So I am always on the quest for easy ideas that take very little time, have easily accessible parts, and most importantly, are "high horsepower" in terms of student need. After all, the purpose of the centers is to give students opportunities for independent practice around skills they are learning. I want centers that are easy to make, easy to differentiate based on a wide range of needs, and easy to manage.
The center ideas featured on this post were ones I found on Pinterest. (pinterest.com/hastings1112) They fit the bill in terms of my easy to make, easy to differentiate, and easy to manage requirements. For the first one, I needed some popsicle sticks and a marker. I set this example up as a math center activity, but there are tons of other topics and subjects that could utilize the same basic format.

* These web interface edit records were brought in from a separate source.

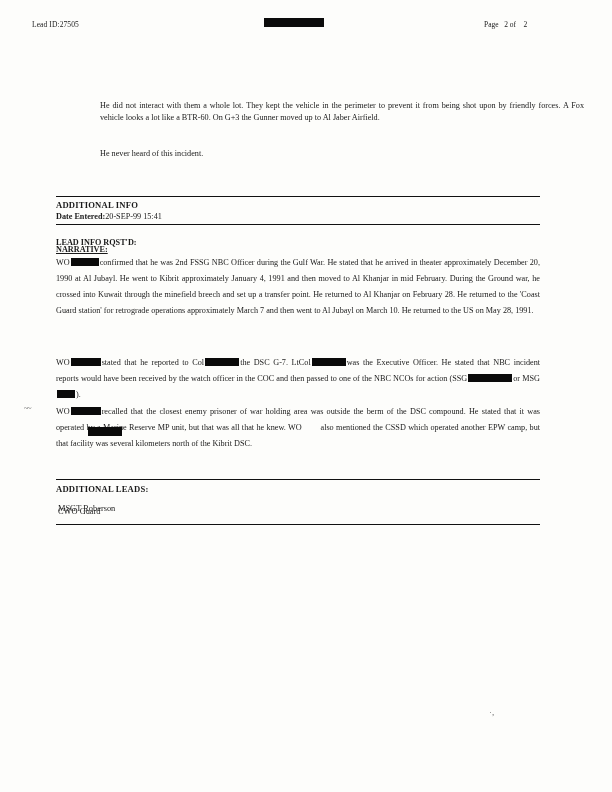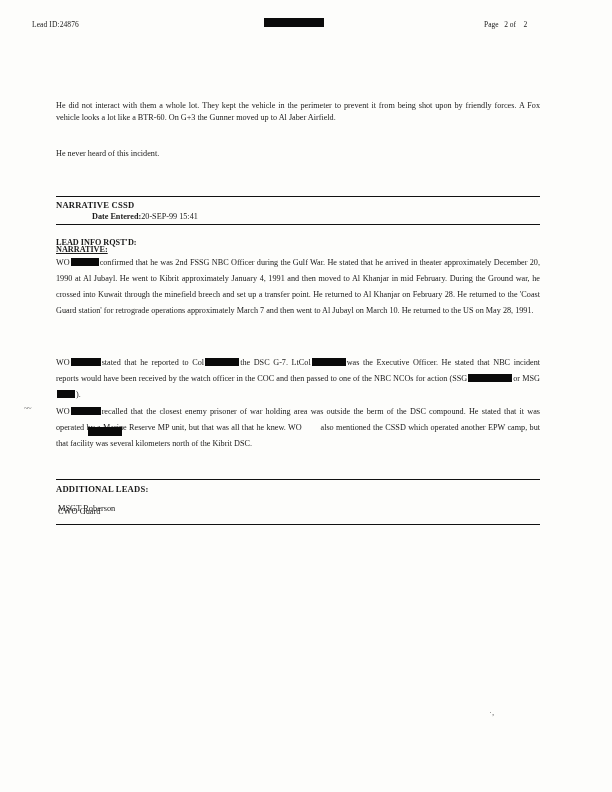--- a/index.html
+++ b/index.html
@@ -51,20 +51,21 @@
     height: 9px;
     background: #0b0b0b;
   }
   
   .blk {
     position: absolute;
     font-size: 8.2px;
     line-height: 11.6px;
     text-align: justify;
     font-family: "Liberation Serif", serif;
+    margin-left: 44px;
   }
   .para1 {
     left: 56px;
     top: 100px;
     width: 484px;
   }
   .para2 {
     left: 56px;
     top: 148px;
     width: 484px;
@@ -91,21 +92,21 @@
   }
   #narr-info-title { top: 200px; }
   #addl-leads-title { top: 484px; }
 
   .field-line {
     position: absolute;
     left: 56px;
     font-size: 8.2px;
     line-height: 11.2px;
   }
-  .field-label { font-weight: bold; margin-left: 36px; }
+  .field-label { font-weight: bold; }
   #date-entered { top: 211px; }
   #lead-rqst-label { top: 237px; font-weight: bold; }
   #lead-rqst-value { top: 233px; }
   #narrative-label { top: 244px; font-weight: bold; text-decoration: underline; }
 
   .np {
     position: absolute;
     left: 56px;
     width: 484px;
     font-size: 8.2px;
@@ -159,30 +160,30 @@
   }
   #mark-left { left: 24px; top: 404px; letter-spacing: -1px; }
   #mark-bottom { left: 489px; top: 707px; font-size: 9px; }
 </style>
 </head>
 <body>
 
 <div class="page">
 
   <div class="hdr">
-    <div class="hdr-left"><span>Lead ID:</span><span>24876</span></div>
+    <div class="hdr-left"><span>Lead ID:</span><span>27505</span></div>
     <div class="hdr-redaction"></div>
     <div class="hdr-right">Page   2 of    2</div>
   </div>
 
   <div class="blk para1">He did not interact with them a whole lot.  They kept the vehicle in the perimeter to prevent it from being shot upon by friendly forces.  A Fox vehicle looks a lot like a BTR-60.  On G+3 the Gunner moved up to Al Jaber Airfield.</div>
   <div class="blk para2">He never heard of this incident.</div>
 
   <div class="rule rule-top"></div>
-  <div class="sec-title" id="narr-info-title">NARRATIVE CSSD</div>
+  <div class="sec-title" id="narr-info-title">ADDITIONAL INFO</div>
   <div class="rule rule-mid"></div>
 
   <div class="field-line" id="date-entered">
     <span class="field-label">Date Entered:</span><span>20-SEP-99 15:41</span>
   </div>
 
   <div class="field-line" id="lead-rqst-label">LEAD INFO RQST'D:</div>
   <div class="field-line" id="narrative-label">NARRATIVE:</div>
 
   <div class="np" id="np1">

This activity is designed to form a kind of "chain" based upon the answer to the question on the stick. I started by figuring out what my list of questions would be.
Then I wrote the each question and the answer to the preceding problem on the sticks.
Again, in an effort to keep the center sorted and organized, I put the code ED for Earth Day on the top of each cup...by the way, the cups are recyclable! I stored them in a gift bag which could be put on a shelf or hung on hooks in the classroom.
Lots of other skills can be practiced using these cups...another center I made directed students to sort the word in the cups into parts of speech categories. Again, I found a way to mark my items...in this case calling the activity Sort #6...to keep them organized.
The answer key lets students check their work.
Centers, when well-designed, are great tools for student learning. They allow students to develop independence and accountability while giving the teacher the opportunity to work with small groups.
Teaching is the greatest profession in the world...and I look forward to sharing more ideas on my blog in The Teacher's Corner posts.